**Exercise prompt:**
With pictures omitted, restate the data word for word.
#####
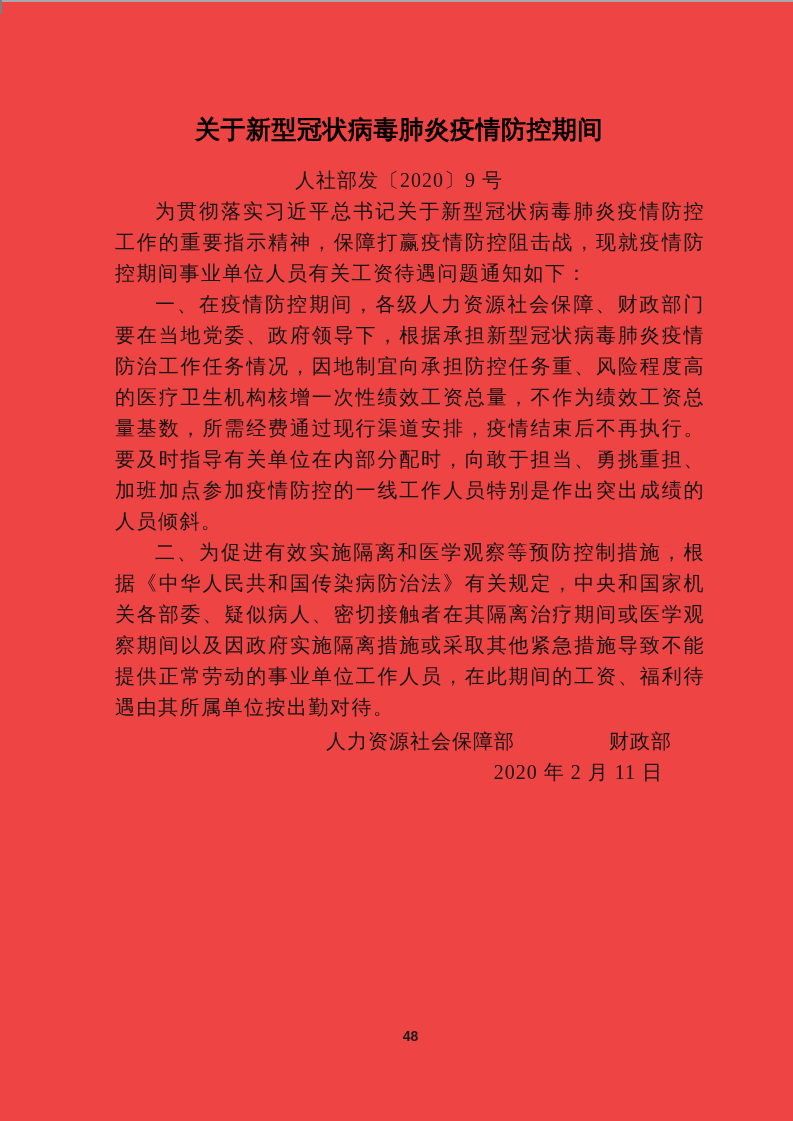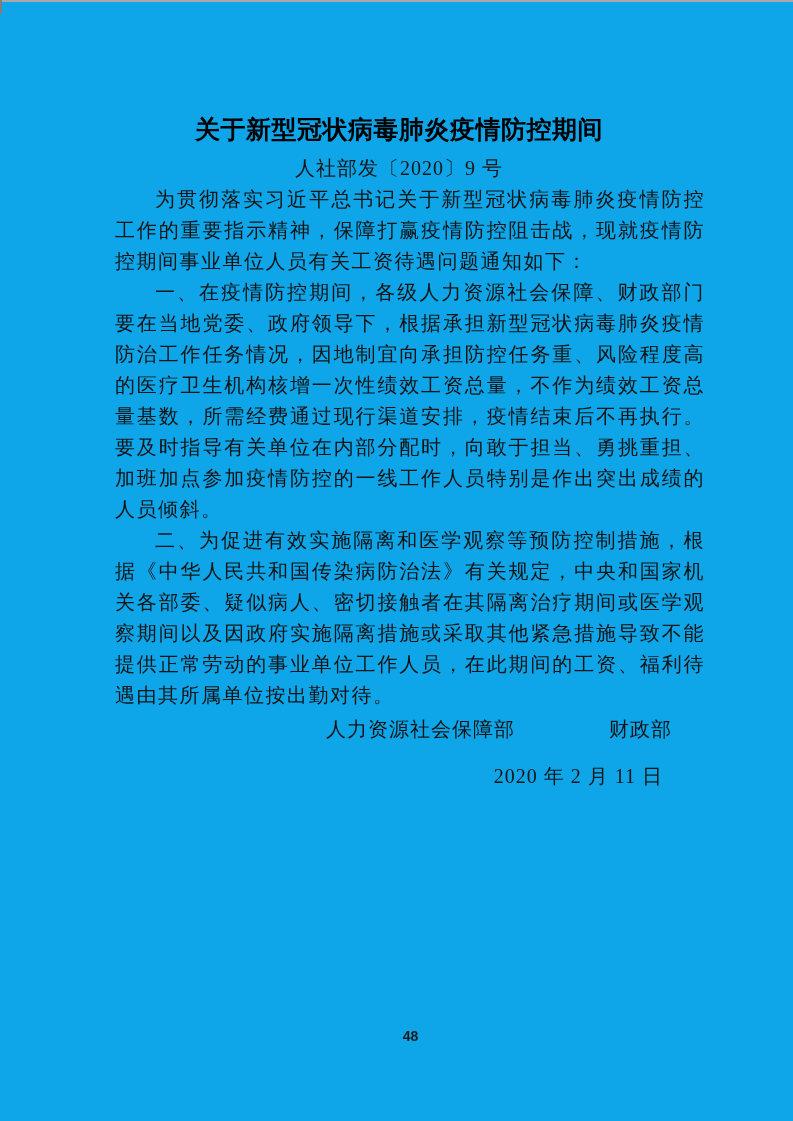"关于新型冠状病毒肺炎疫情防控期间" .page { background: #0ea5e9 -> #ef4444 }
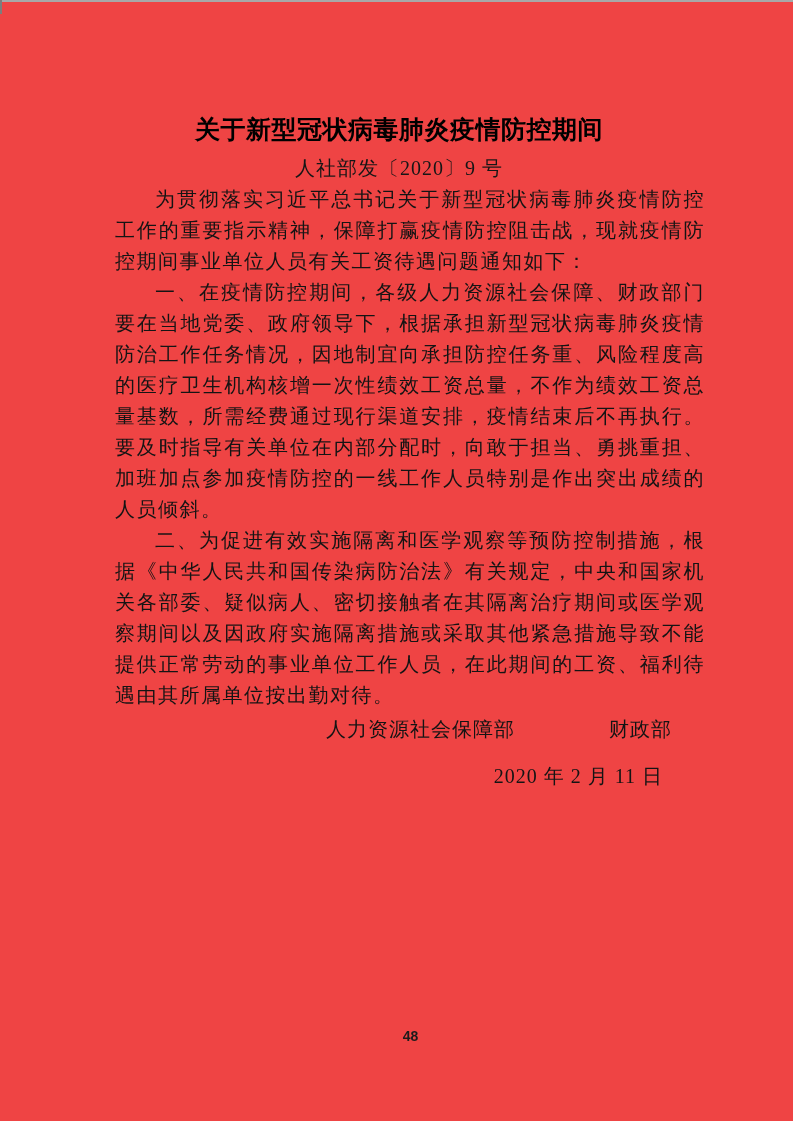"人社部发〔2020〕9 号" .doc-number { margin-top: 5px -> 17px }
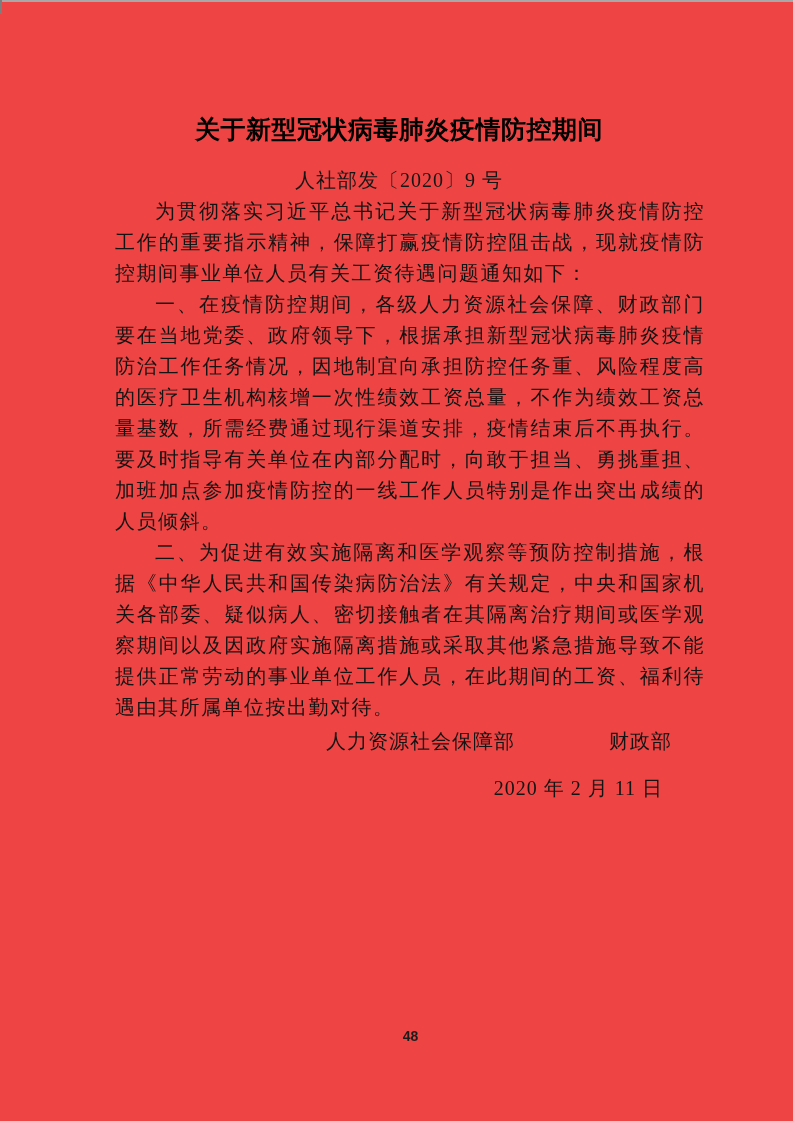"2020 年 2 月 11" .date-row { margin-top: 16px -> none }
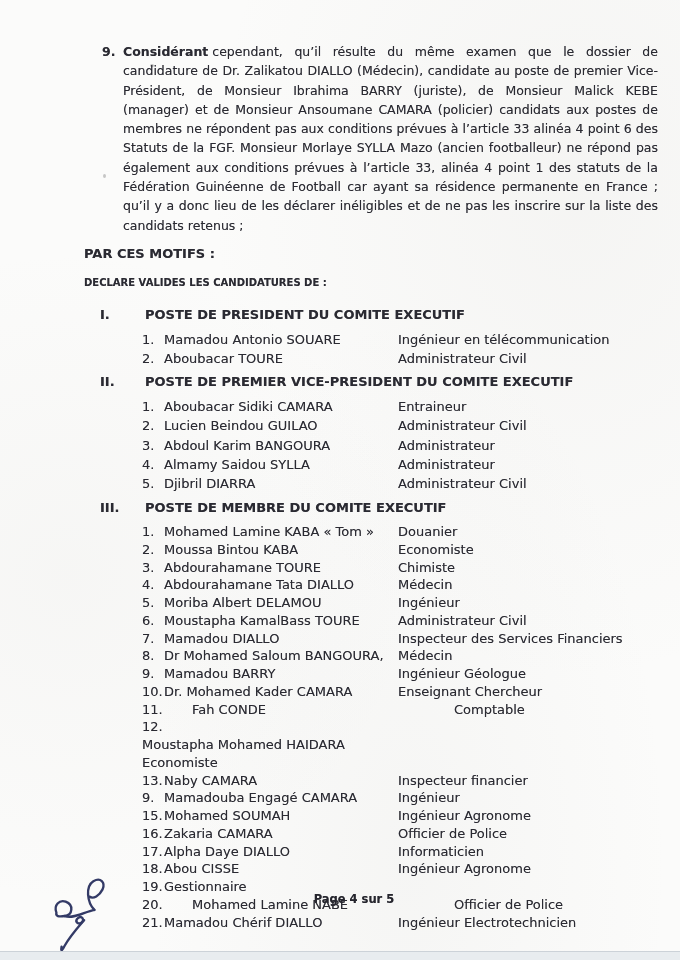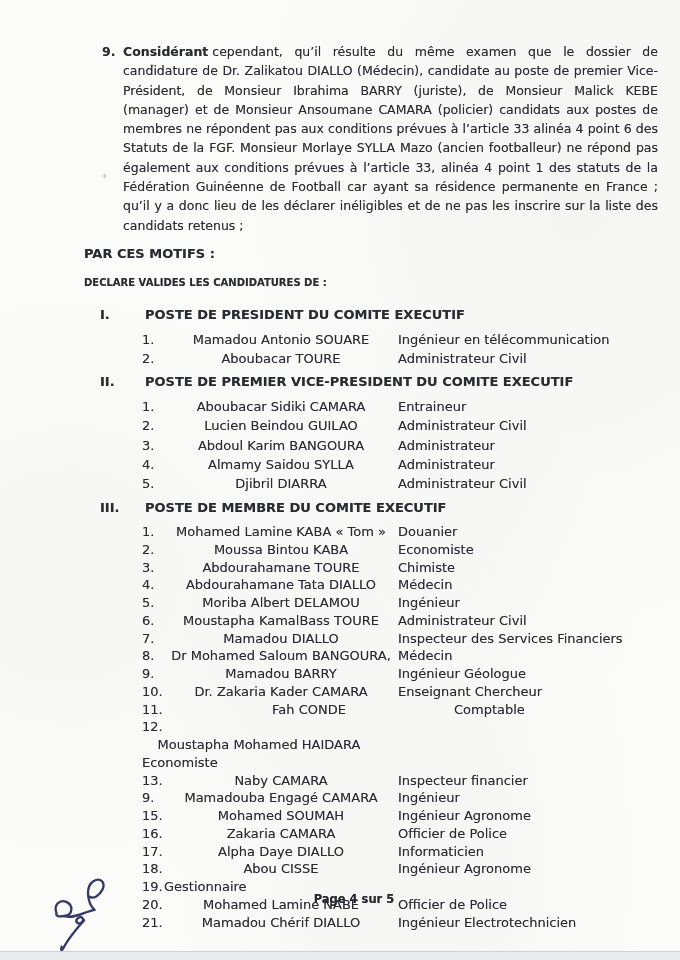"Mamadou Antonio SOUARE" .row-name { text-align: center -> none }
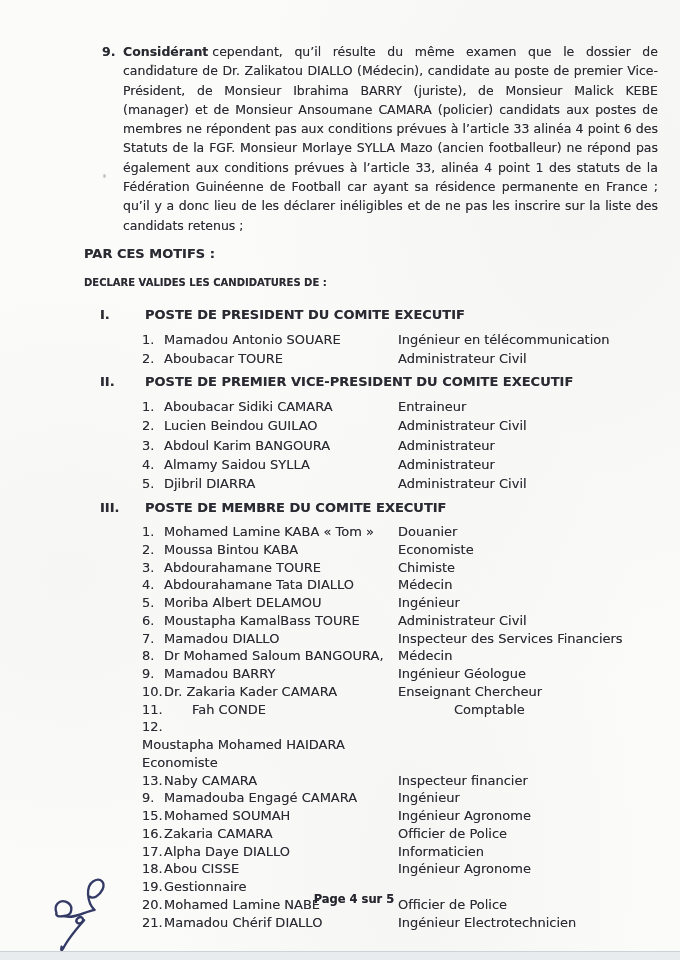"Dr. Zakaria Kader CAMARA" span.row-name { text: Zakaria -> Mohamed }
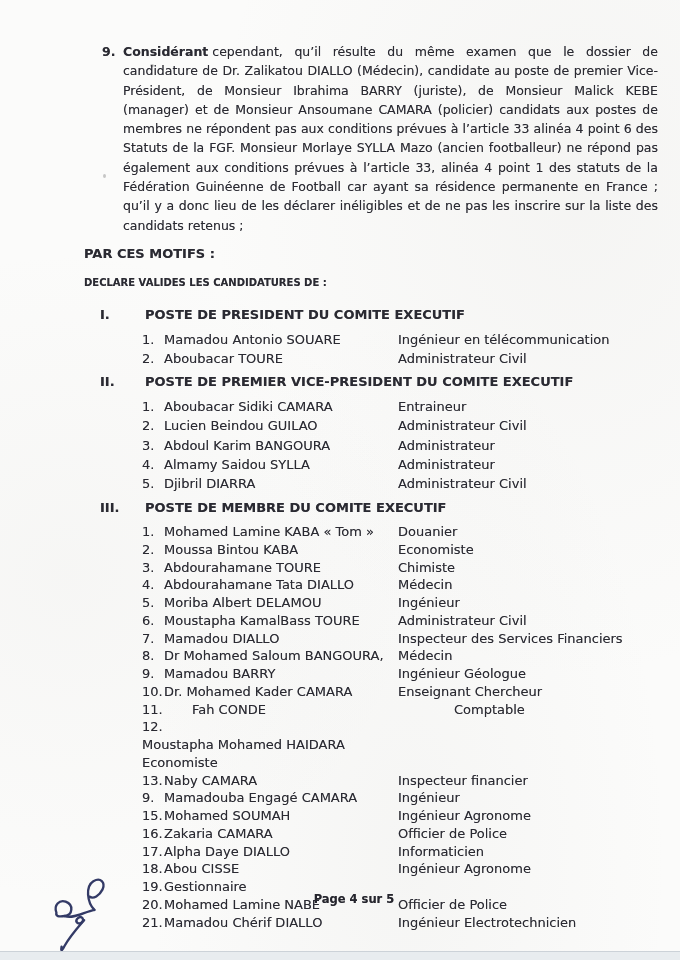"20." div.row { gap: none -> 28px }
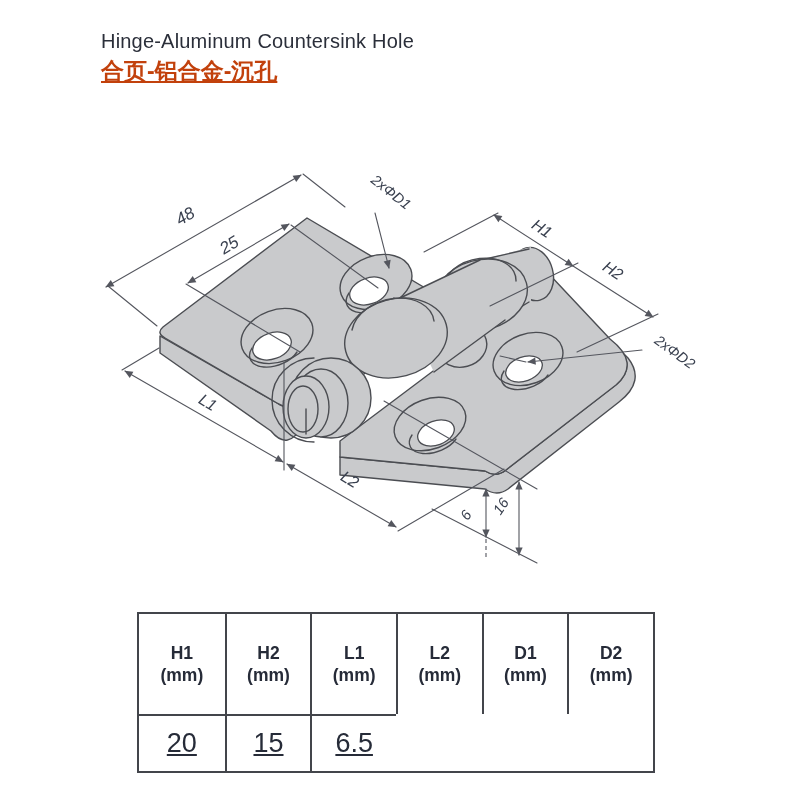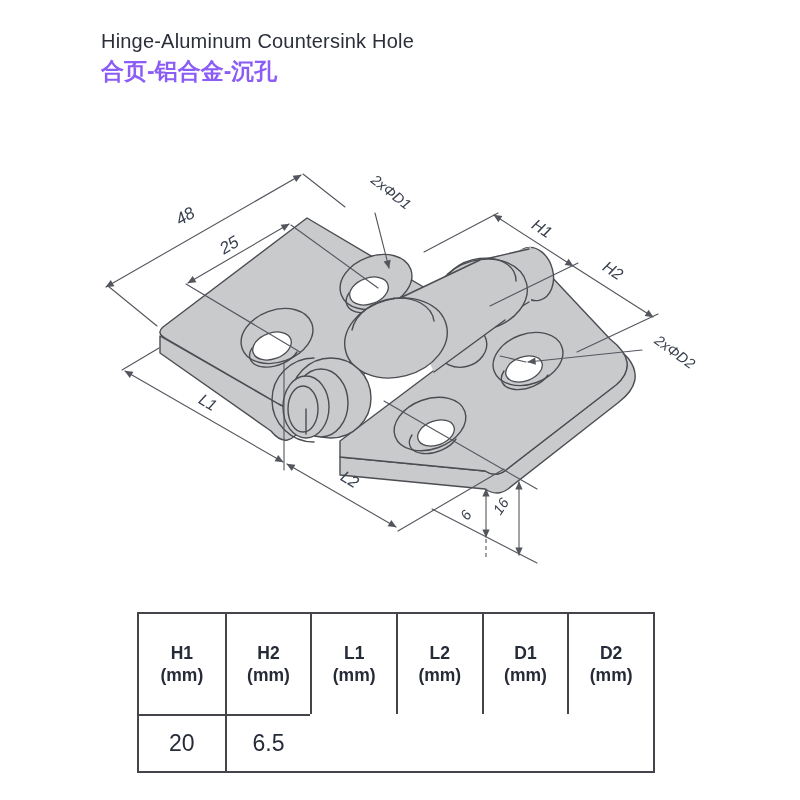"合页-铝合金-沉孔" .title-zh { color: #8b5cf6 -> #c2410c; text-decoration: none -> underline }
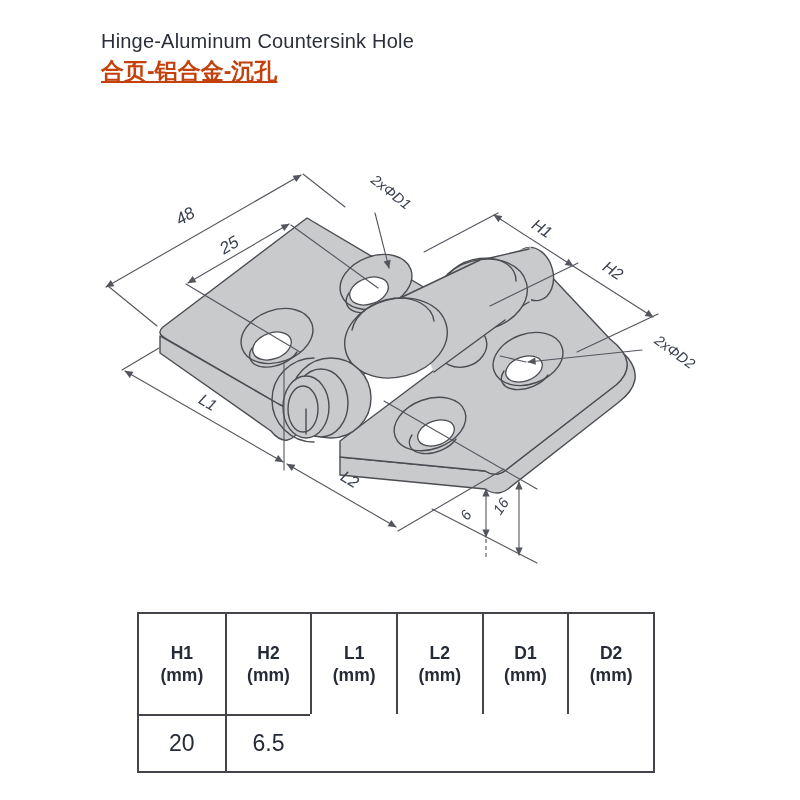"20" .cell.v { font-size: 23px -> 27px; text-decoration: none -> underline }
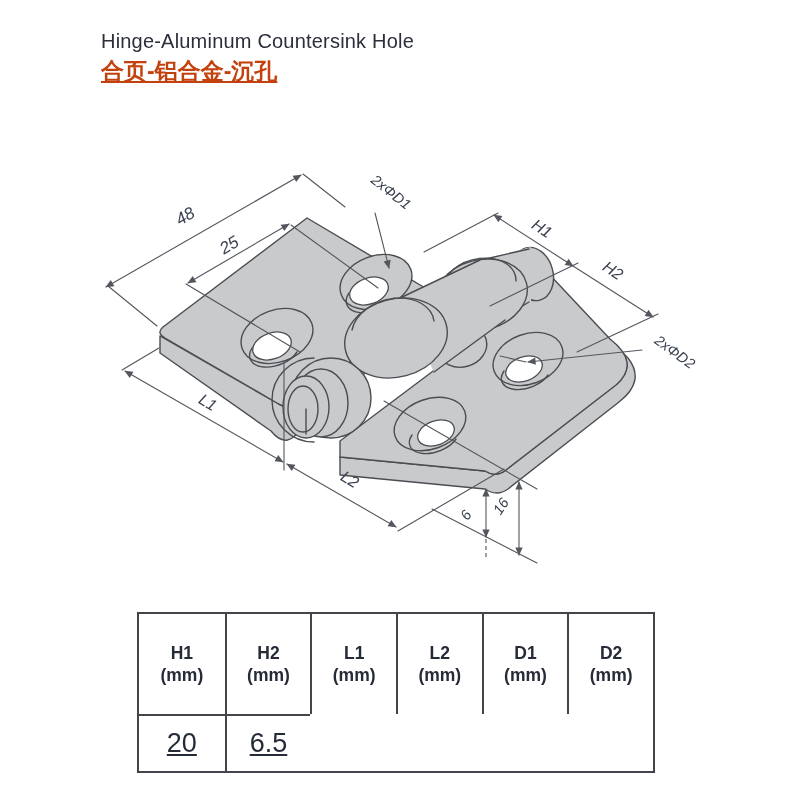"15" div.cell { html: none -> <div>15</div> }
#####
**Answer for this exercise:**
"关于新型冠状病毒肺炎疫情防控期间" .page { background: #0ea5e9 -> #ef4444 }
"人社部发〔2020〕9 号" .doc-number { margin-top: 5px -> 17px }
"2020 年 2 月 11" .date-row { margin-top: 16px -> none }
"Mamadou Antonio SOUARE" .row-name { text-align: center -> none }
"Dr. Zakaria Kader CAMARA" span.row-name { text: Zakaria -> Mohamed }
"20." div.row { gap: none -> 28px }
"合页-铝合金-沉孔" .title-zh { color: #8b5cf6 -> #c2410c; text-decoration: none -> underline }
"20" .cell.v { font-size: 23px -> 27px; text-decoration: none -> underline }
"15" div.cell { html: none -> <div>15</div> }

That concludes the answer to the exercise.